A Associação Bahiana de Imprensa recebeu, nesta quarta-feira (15), estudantes do primeiro semestre do curso de Jornalismo da Faculdade de Comunicação da Universidade Federal da Bahia (Facom/UFBA) para uma aula especial dedicada à trajetória da imprensa no estado. A atividade integra a disciplina História do Jornalismo, ministrada pelo professor Fernando Conceição, e teve como convidado o jornalista, escritor e pesquisador Luís Guilherme Pontes Tavares, vice-presidente da Assembleia Geral da ABI.
Com abordagem que combinou erudição histórica e reflexão crítica, Tavares conduziu os estudantes por um percurso que evidenciou a riqueza e, ao mesmo tempo, as fragilidades da memória jornalística no estado. Ele destacou a importância de obras de referência para o campo, como o levantamento clássico de jornais baianos do século XIX. “É o levantamento de todos os jornais existentes na Bahia no século XIX até 1910, mais ou menos”, explicou, ao comentar a relevância da obra para pesquisadores iniciantes .
O pesquisador também compartilhou parte de sua trajetória acadêmica, marcada por investigações sobre a Empresa Gráfica da Bahia (Egba) e sua produção editorial ao longo do século XX. Para ele, o estudo dessas instituições é fundamental para compreender a formação do campo jornalístico no estado. “A produção editorial que ela produziu tem uma relevância grande”, afirmou, ao defender o potencial da empresa como objeto de pesquisa acadêmica .
Um dos momentos mais ricos da exposição foi a apresentação de personagens pouco conhecidos, mas fundamentais para a história da imprensa baiana, como o gráfico, editor e autor Artur Arézio da Fonseca. Tavares destacou a dimensão nacional de figuras ainda pouco reconhecidas. “Tem uma dimensão nacional a uma figura que os brasileiros não conhecem e que deviam efetivamente tomar como referência”, observou .
A aula evidenciou como a imprensa baiana, especialmente no século XIX, foi marcada por diversidade de estilos e linguagens, incluindo publicações com forte carga de ironia e experimentação textual, como o jornal Foia dos Rocêro, que integra o acervo do Museu de Imprensa.

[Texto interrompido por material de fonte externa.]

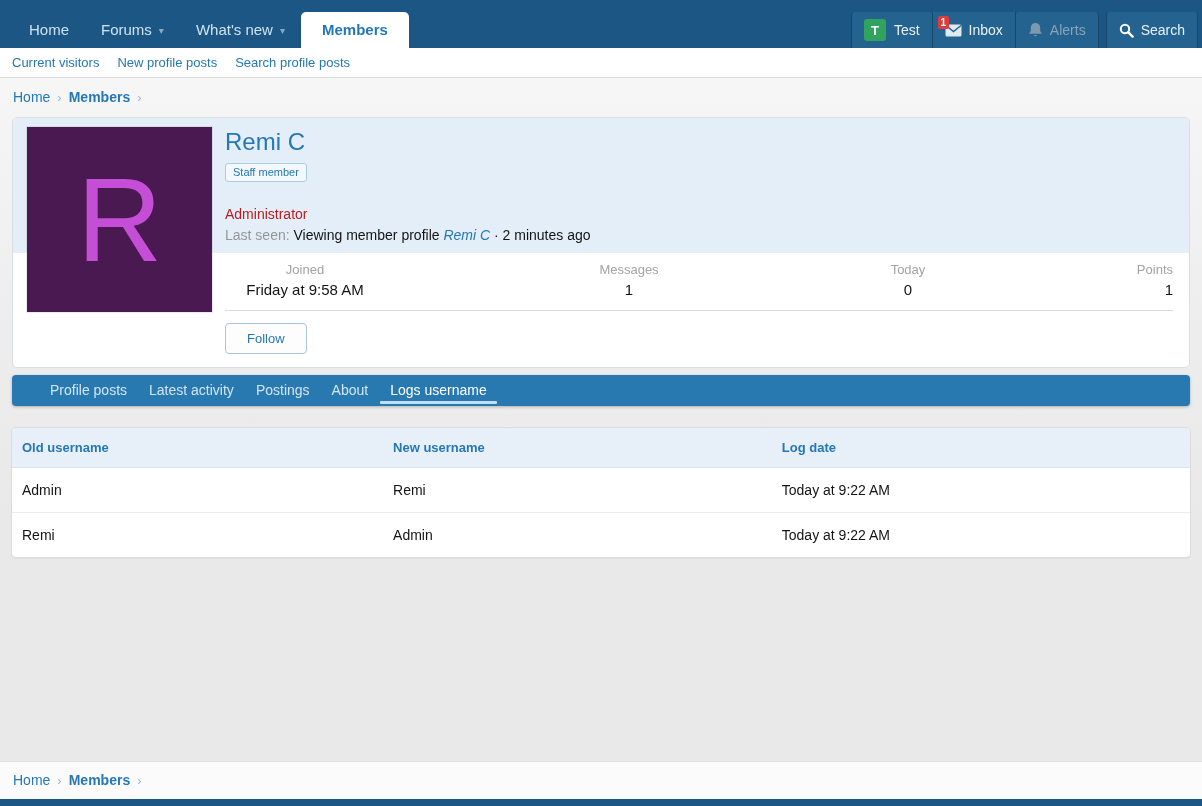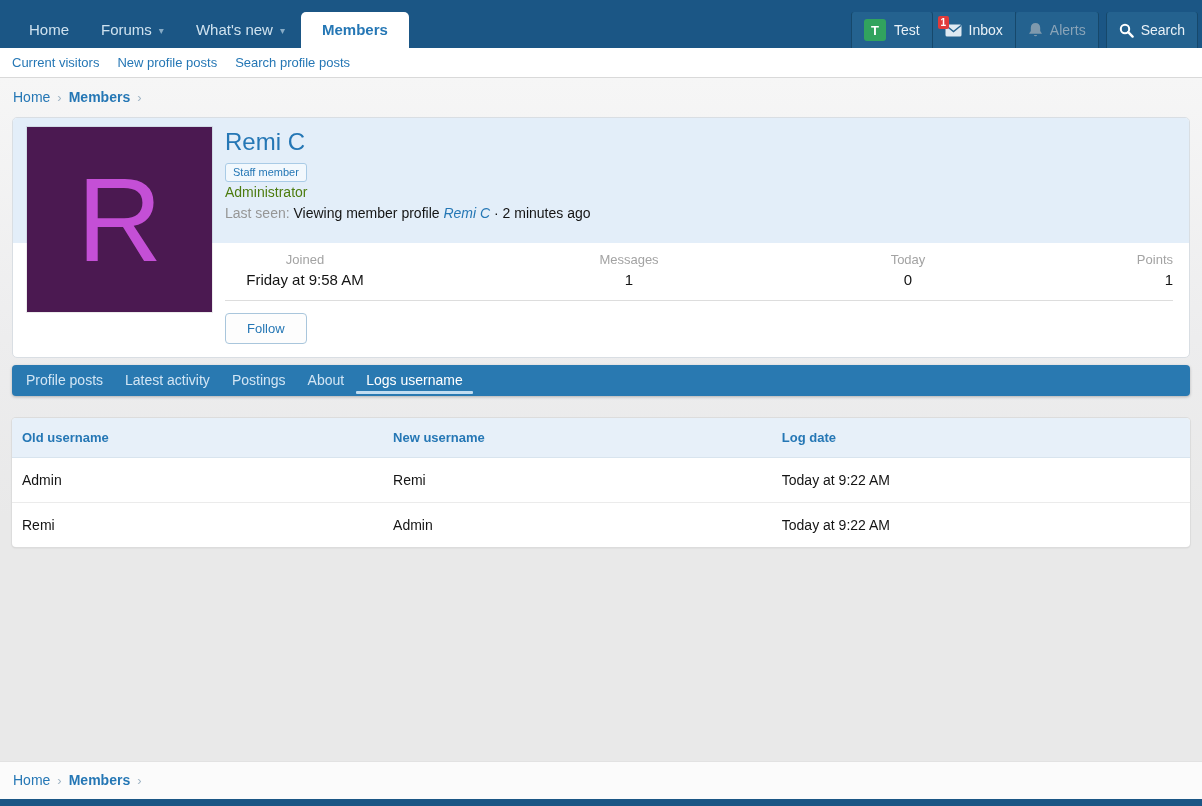"Administrator" .p-role { color: #4d7c0f -> #b91c1c; margin-top: 2px -> 24px }
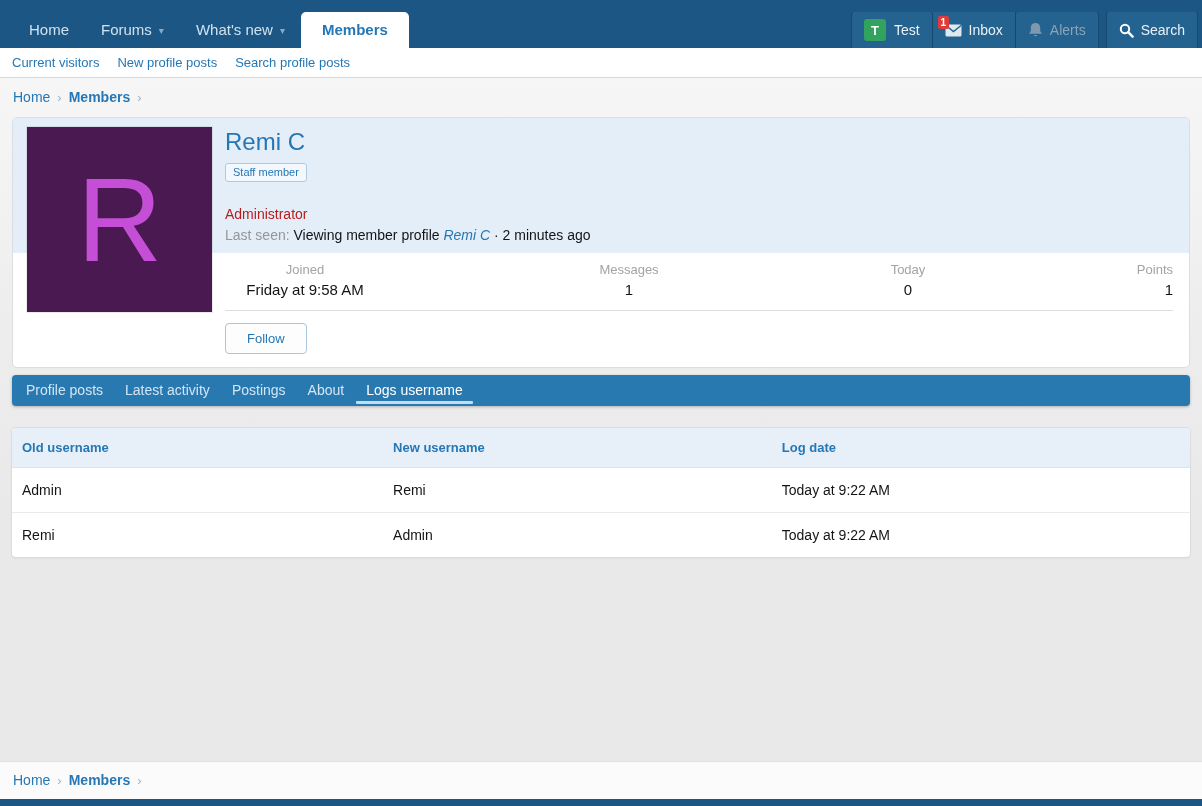"Profile posts" .tabbar { padding-left: 3px -> 27px }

Ao tratar da pesquisa em acervos, Tavares fez um alerta contundente sobre o risco de perda de documentos históricos, devido à má conservação. “Muitas das coleções […] são inacessíveis. Por quê? Porque foram deixadas muito tempo mal guardadas”, disse. Ele ressaltou ainda que a digitalização, embora importante, não resolve completamente o problema, já que muitos arquivos permanecem incompletos ou indisponíveis.
Durante o debate, surgiram questões sobre o futuro do jornalismo diante das transformações tecnológicas e da desvalorização da profissão. Luís Guilherme reconheceu os desafios atuais, mas defendeu a permanência de práticas essenciais para o fazer jornalístico e a necessidade de formação sólida para garantir a qualidade da informação. “Nós estamos atravessando uma fase difícil”, afirmou.
“O jornalismo está empobrecido na sua natureza de investigação, de revelação”
Luís Guilherme Pontes Tavares
Ainda assim, ele apontou experiências nacionais e internacionais que mantêm vivo o jornalismo investigativo, reforçando a importância da formação acadêmica. “Ajudar a formar bons jornalistas passou a ser algo absolutamente fundamental”, defendeu.
A atividade foi encerrada com sorteio de livros e apresentação da revista “Memória da Imprensa”, publicação da ABI que reúne entrevistas e artigos sobre a trajetória do jornalismo baiano. A iniciativa reforça o papel da entidade como guardiã da memória e espaço de formação complementar para estudantes.